DATA RECORDS Block Start

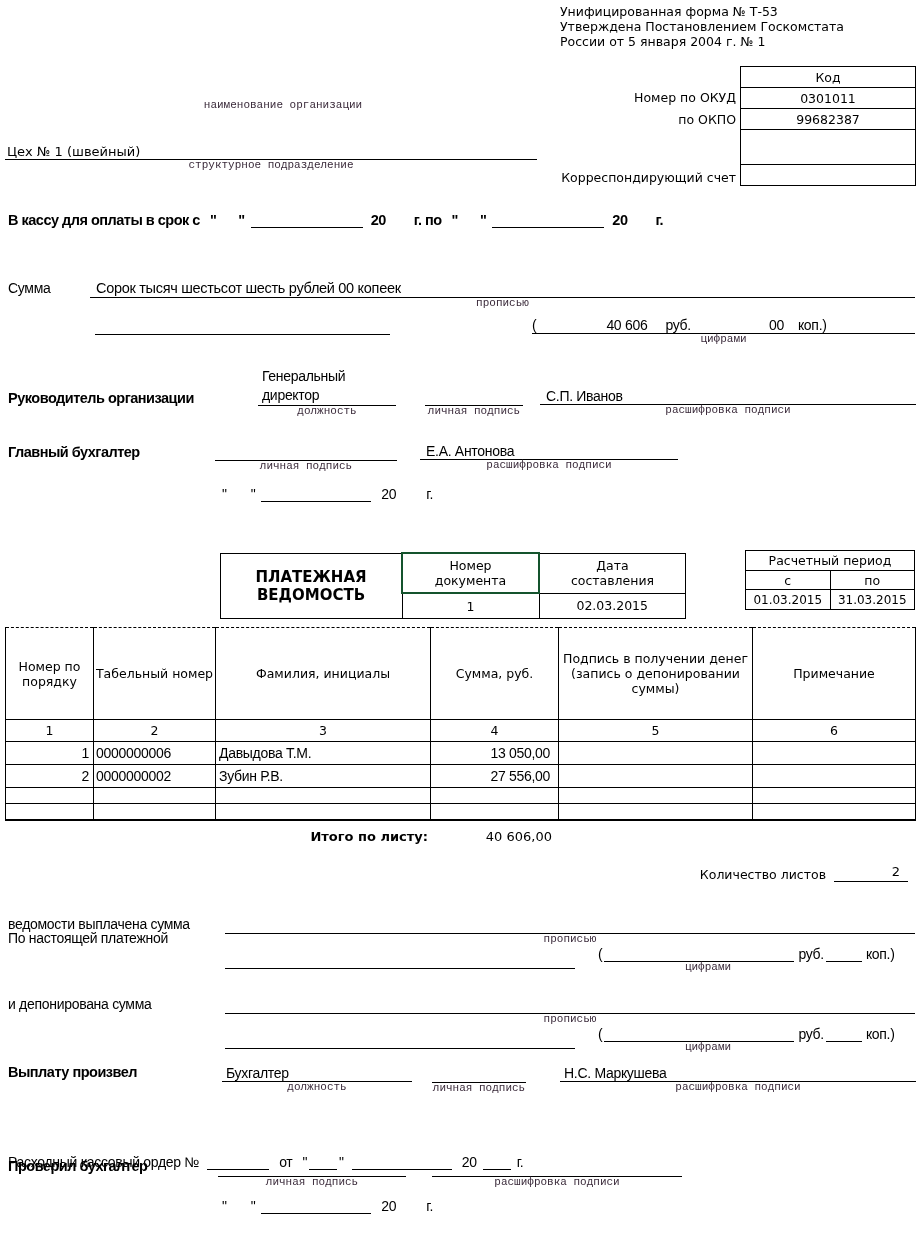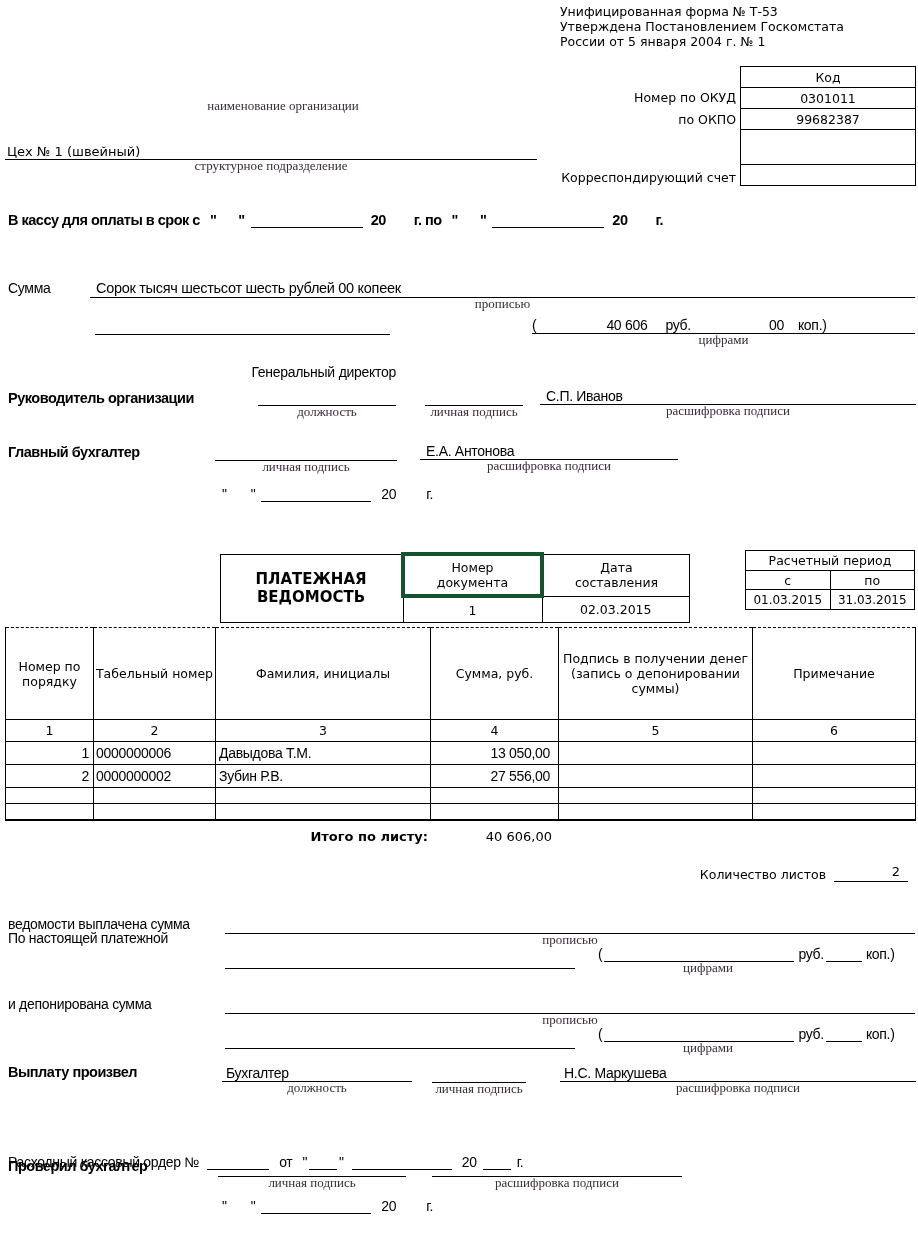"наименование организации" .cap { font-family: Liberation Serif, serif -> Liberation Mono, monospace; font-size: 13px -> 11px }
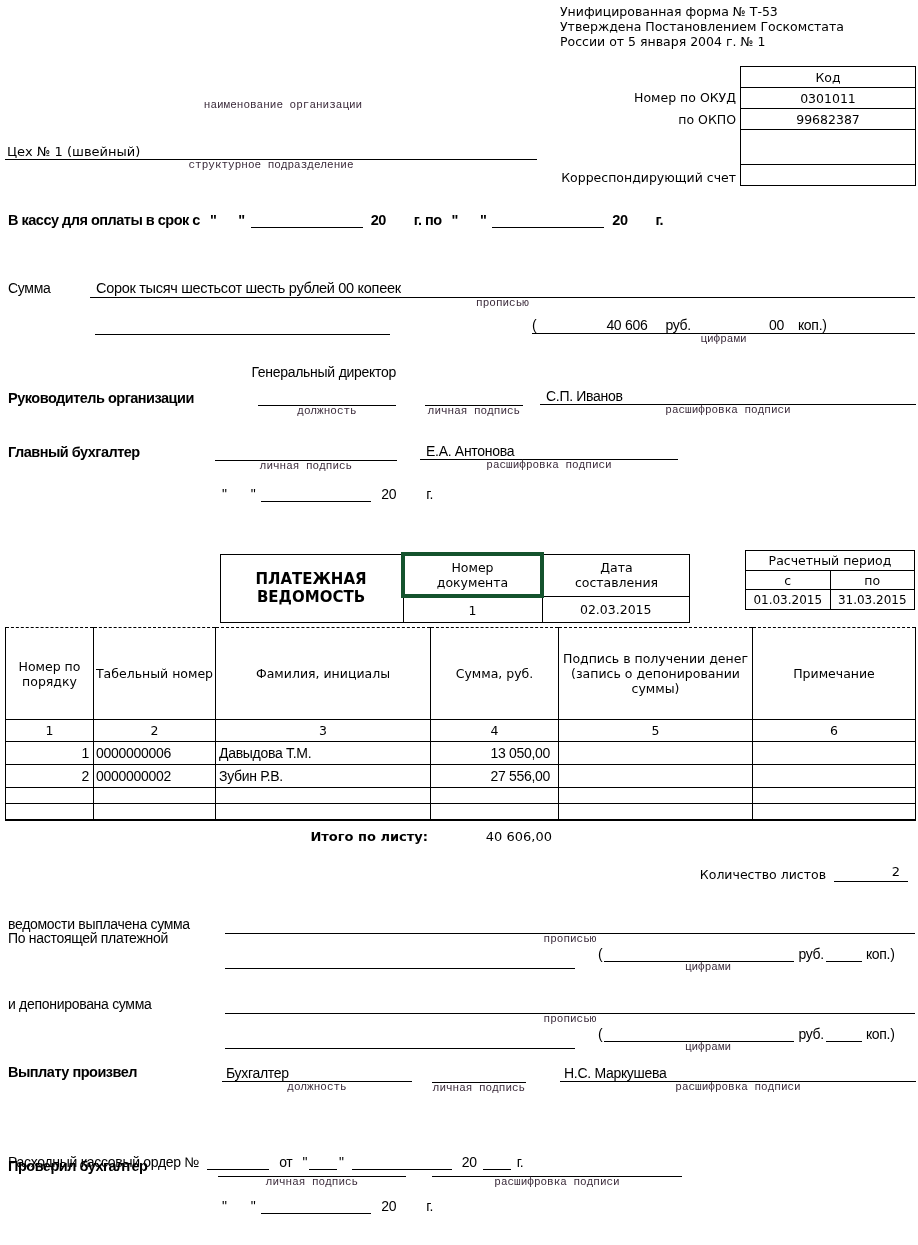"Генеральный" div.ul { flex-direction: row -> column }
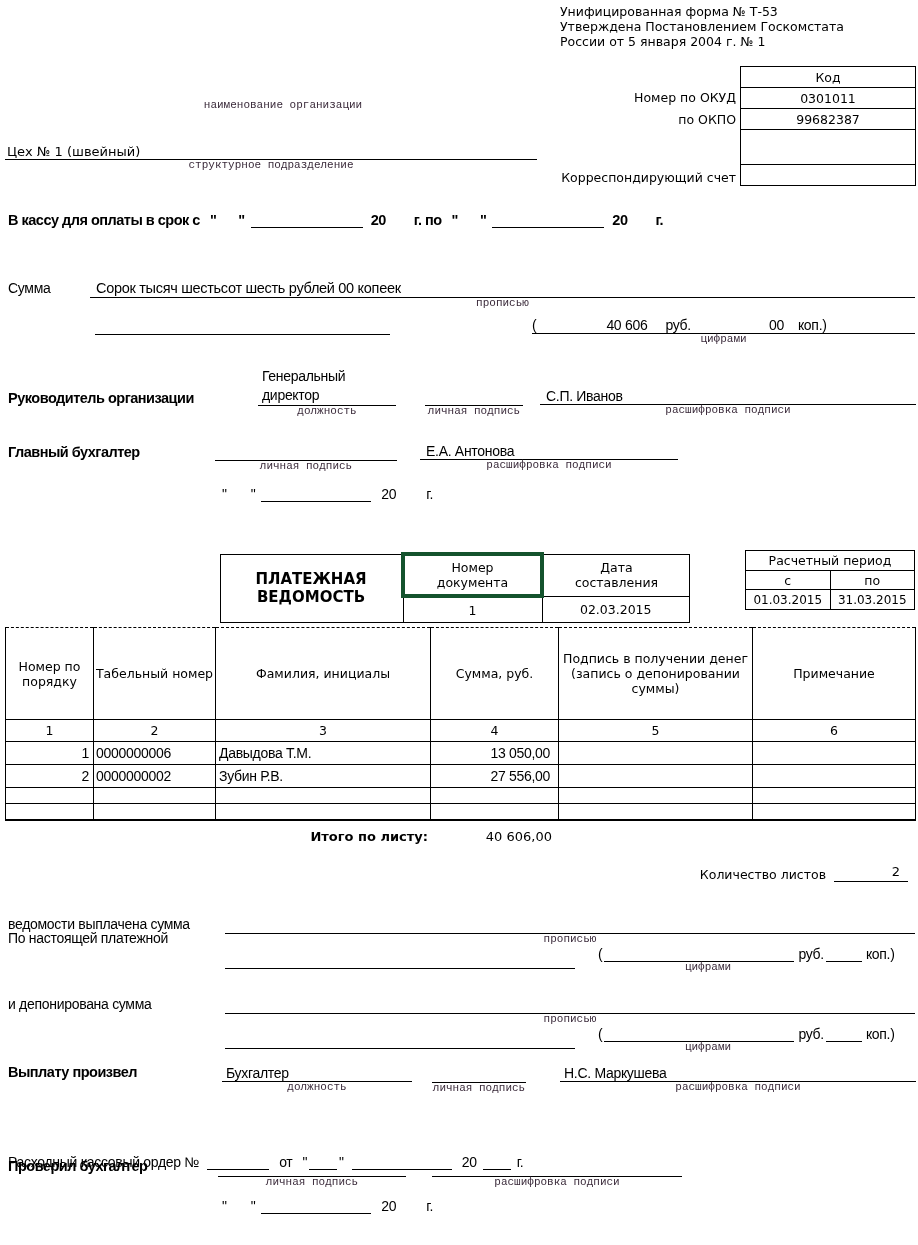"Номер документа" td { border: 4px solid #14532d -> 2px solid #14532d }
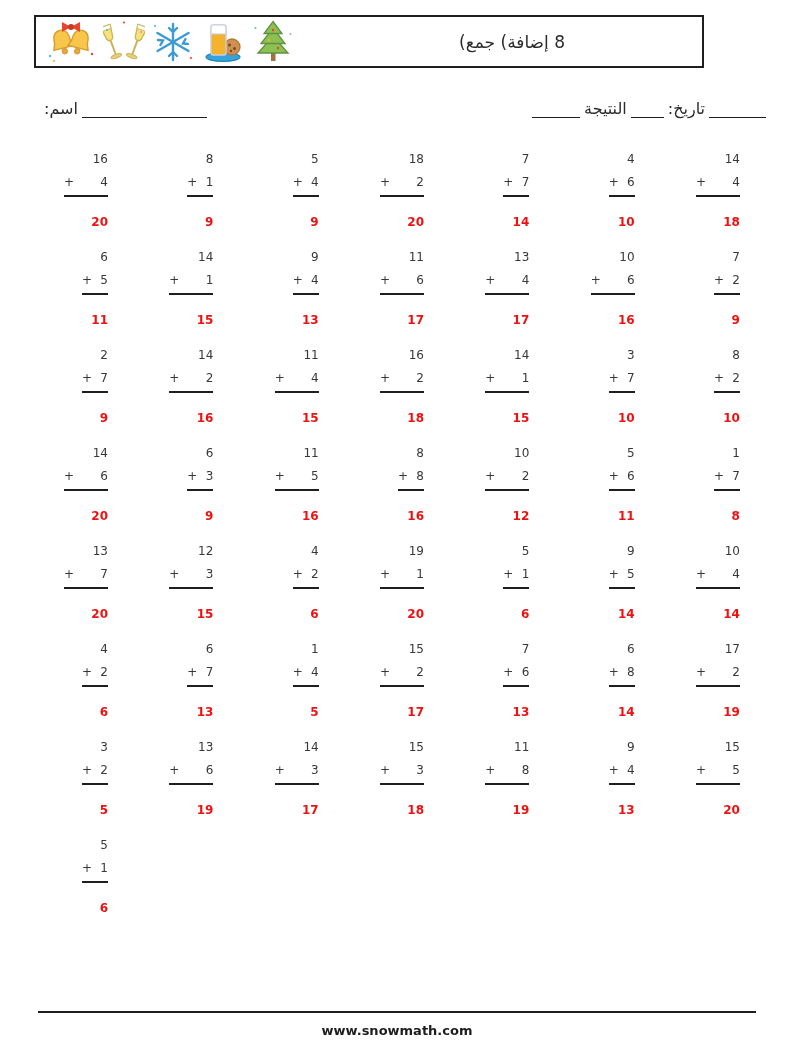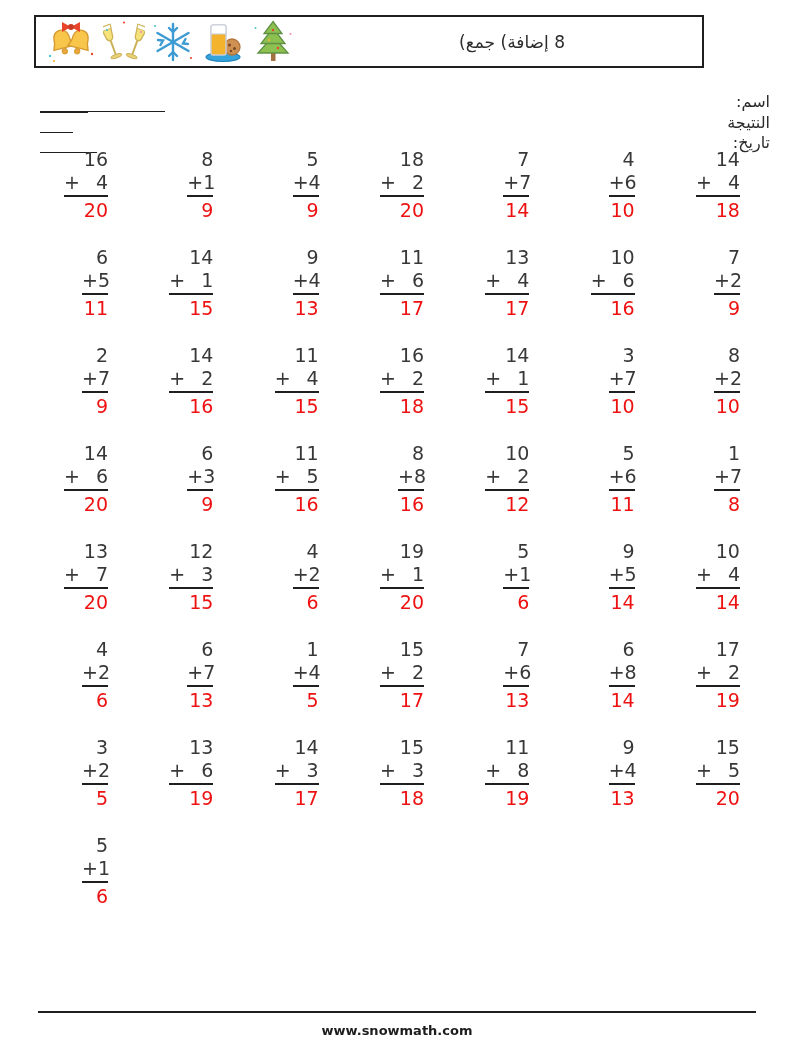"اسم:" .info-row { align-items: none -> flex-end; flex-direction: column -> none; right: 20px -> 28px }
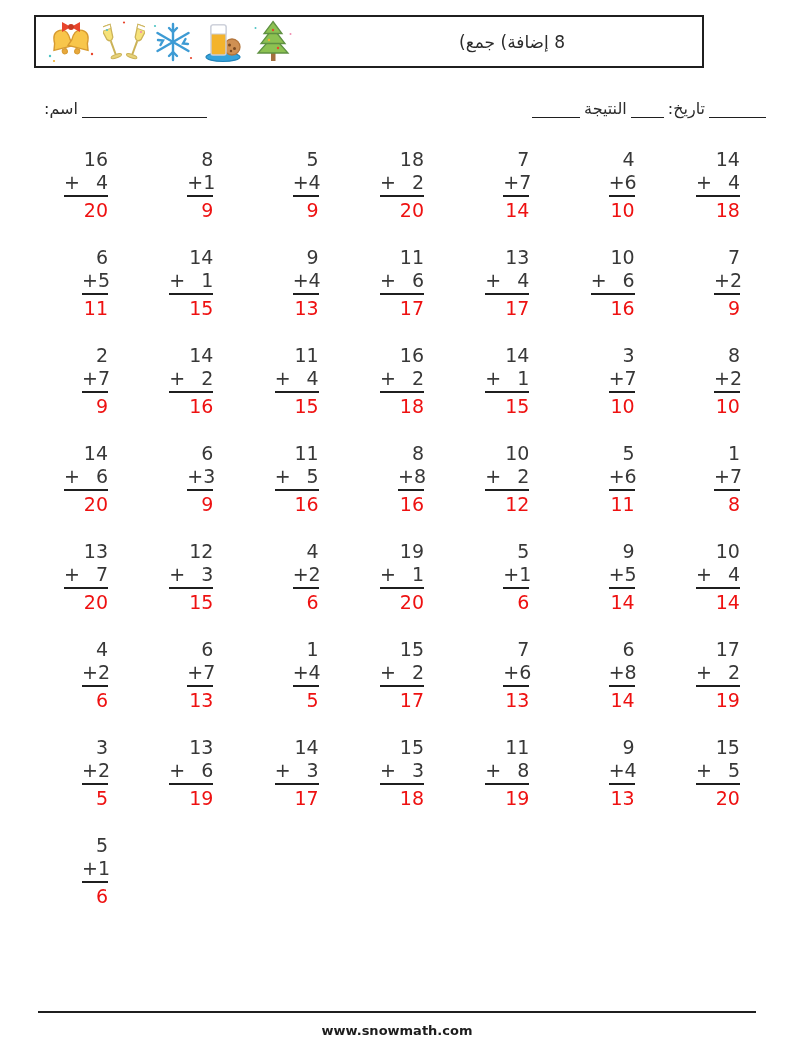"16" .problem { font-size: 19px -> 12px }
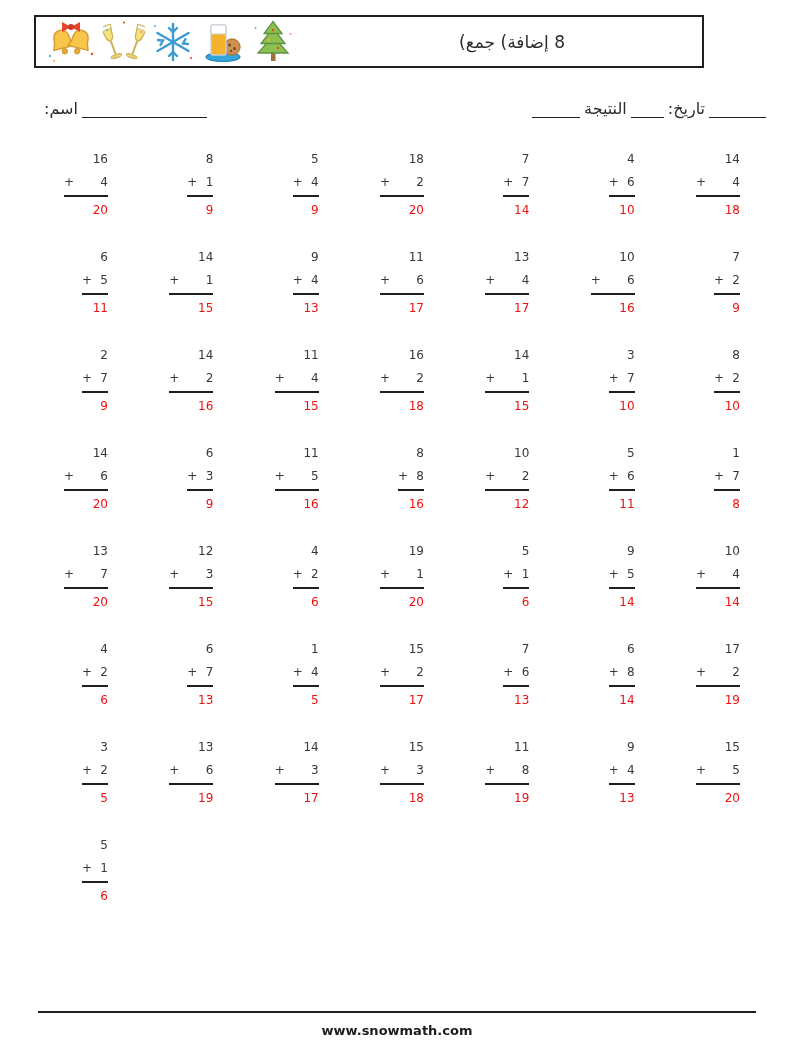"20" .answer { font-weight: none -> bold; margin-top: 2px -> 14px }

DATA RECORDS Block End

YOUR TASK: The full listing must come back exactly as written, with its pictures left out.

EXERCISE RESULT:
"наименование организации" .cap { font-family: Liberation Serif, serif -> Liberation Mono, monospace; font-size: 13px -> 11px }
"Генеральный" div.ul { flex-direction: row -> column }
"Номер документа" td { border: 4px solid #14532d -> 2px solid #14532d }
"اسم:" .info-row { align-items: none -> flex-end; flex-direction: column -> none; right: 20px -> 28px }
"16" .problem { font-size: 19px -> 12px }
"20" .answer { font-weight: none -> bold; margin-top: 2px -> 14px }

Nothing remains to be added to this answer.